Michael Fassbender kısa bir zaman dilimi içerisinde çağımızın en önde gelen aktörlerinden birine dönüştü. Kadim dostu Steve McQueen’in üç filminde de birbirinden harika performanslar sundu önümüze. Fakat ne yalan söyleyeyim, McQueen hava sahasını terk ettiği durumlarda kendisini epey gülünç durumlara düşürdüğüne şahit olduk: Haywire, The Counselor, A Dangerous Method… Bu sene makus talihinin sonunda değiştiğini görmek, Fassbender’ın Steve McQueen olmadan da ayakları üzerinde durabildiğini görmek beni epey mutlu etti. Öyle ki Hunger’dan bu yana (ki 12 Years a Slave’deki oyunculuğunun etkisinden de hala kurtulabilmiş değilim), onu bu denli başarılı bir rolde görmemiştik. Steve Jobs’un da görücüye çıkmasıyla birlikte sanıyorum hep beraber 2015’in Fassy’nin yılı olduğunu kabul edeceğiz. Lakin onun bu güçlü varlığının karşısında çok sevdiğim bir diğer oyuncu, Marion Cotillard’ın dil bariyerine takılarak büyük sıkıntı yaşadığına inanıyorum. The Dark Knight Rises haricinde arkasında bir kez olsun enkaz bırakmayan Cotillard, yapmaya çalıştığı aksanın içerisinde kaybolup her seferinde yüzeye o Fransız tonlamalarıyla çıkıyor. Filmde bir kez olsun Lady Macbeth’i izlediğime ikna olamadım. Çünkü perdede hep Marion Cotillard kendisi olarak vardı. Ben haricinde kimsenin izlemediği bir Showtime dizisi, The Borgias’da tanıştığım Sean Harris’i hak ettiği büyüklükte bir rolde görmenin beni epey mutlu ettiğini söylemem gerek. Şöhret basamaklarını teker teker tırmanan Elizabeth Debicki ise enteresan bir şekilde Lady Macbeth’den bile daha ilgi çekici olabilmeyi başarmış.

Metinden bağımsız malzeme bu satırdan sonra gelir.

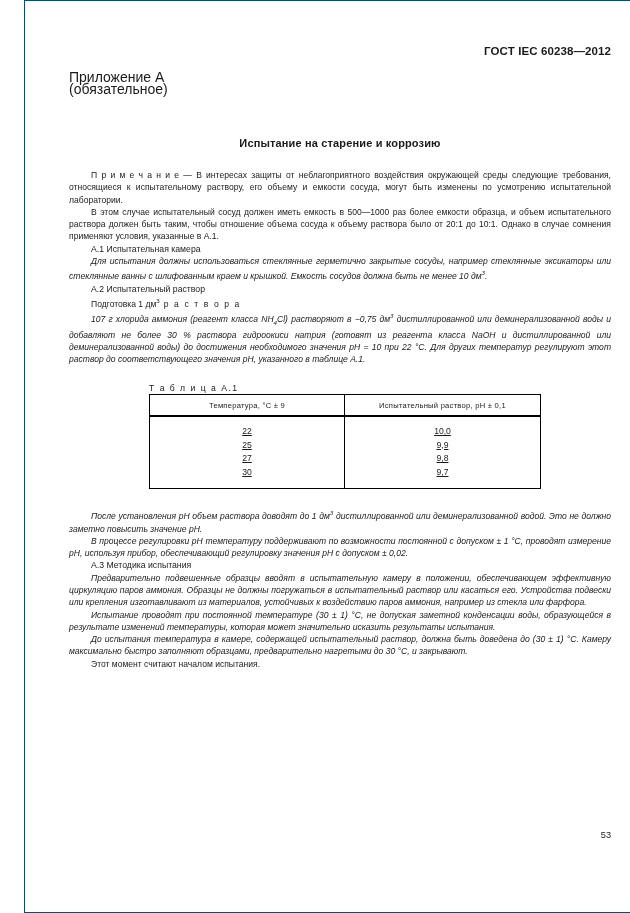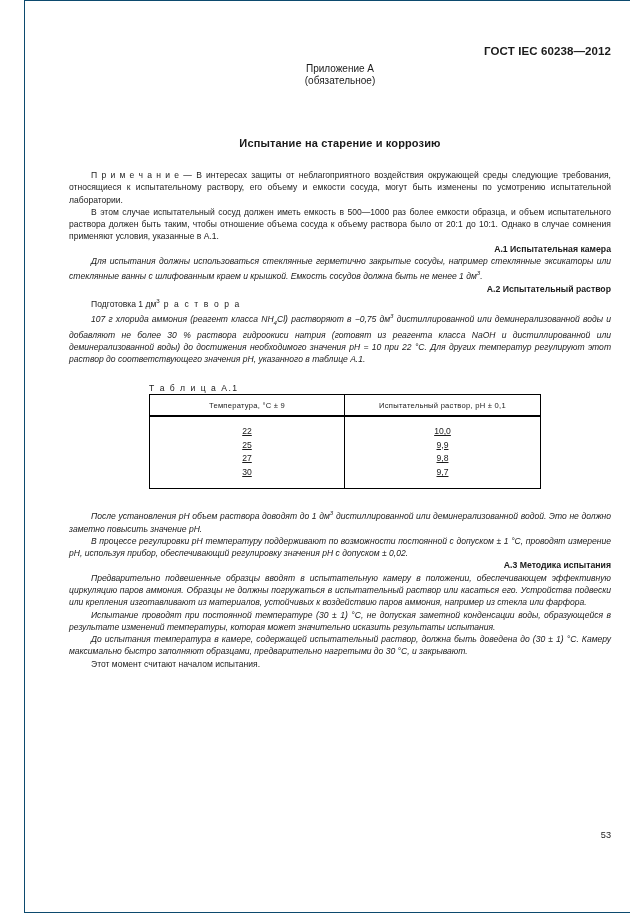"Приложение А" .annex-block { font-size: 10px -> 14px; text-align: center -> none; top: 62px -> 70px }
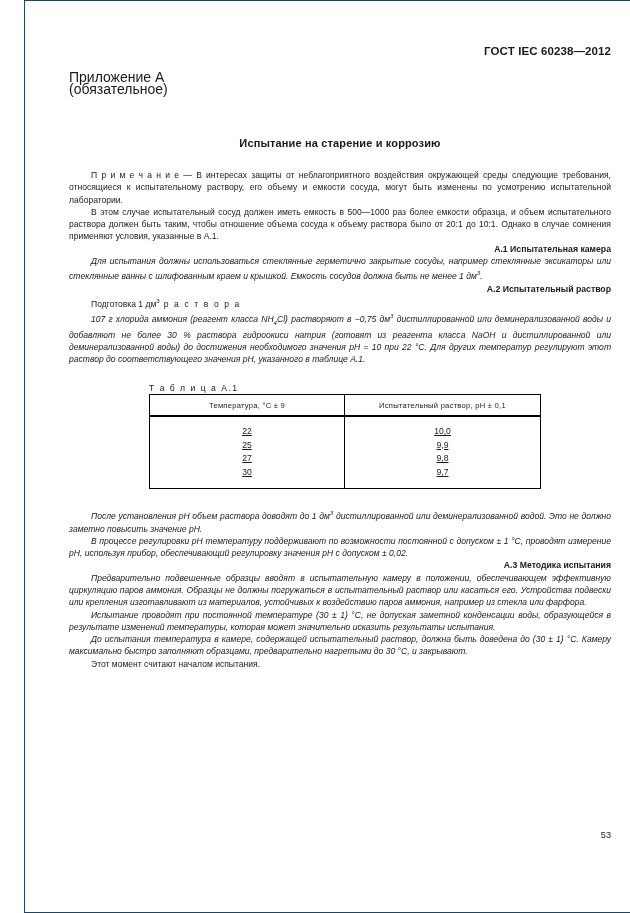"А.1 Испытательная камера" p.head { font-weight: bold -> normal; text-align: right -> none }
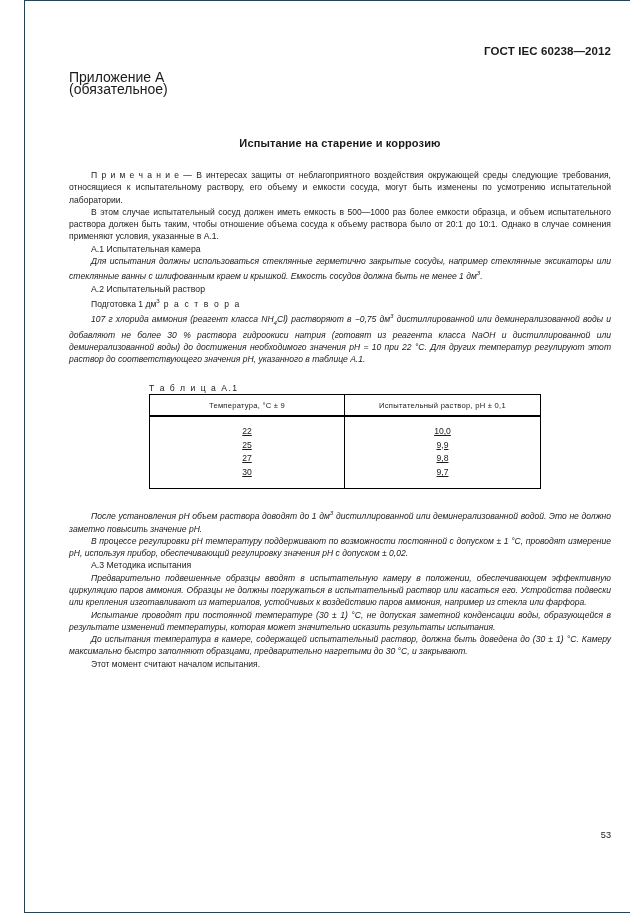"Для испытания должны использоваться" span { text: 1 -> 10 }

Sıkıntılarımı en düzgün şekilde açıklamaya çalıştım. Umarım yararlı olabilmişimdir. Belki görüntü yönetmeni Adam Arkapaw ve başroldeki Michael Fassbender’ın başarısı olmasa geçer not vermeyi düşünmezdim. Fakat 120 dakikayı bulan yorgunluğum bu ikili sayesinde biraz törpülendi, onu inkar edemeyeceğim.
[review]
Metin
20 Ekim 2015 at 13:40
Polanski’nin cok vahsi Macbeth yorumunu da izlemenizi tavsiye ederim. Tabii Metin Erksan’in ilginc ve muthis filmi Kadin Hamlet’i de…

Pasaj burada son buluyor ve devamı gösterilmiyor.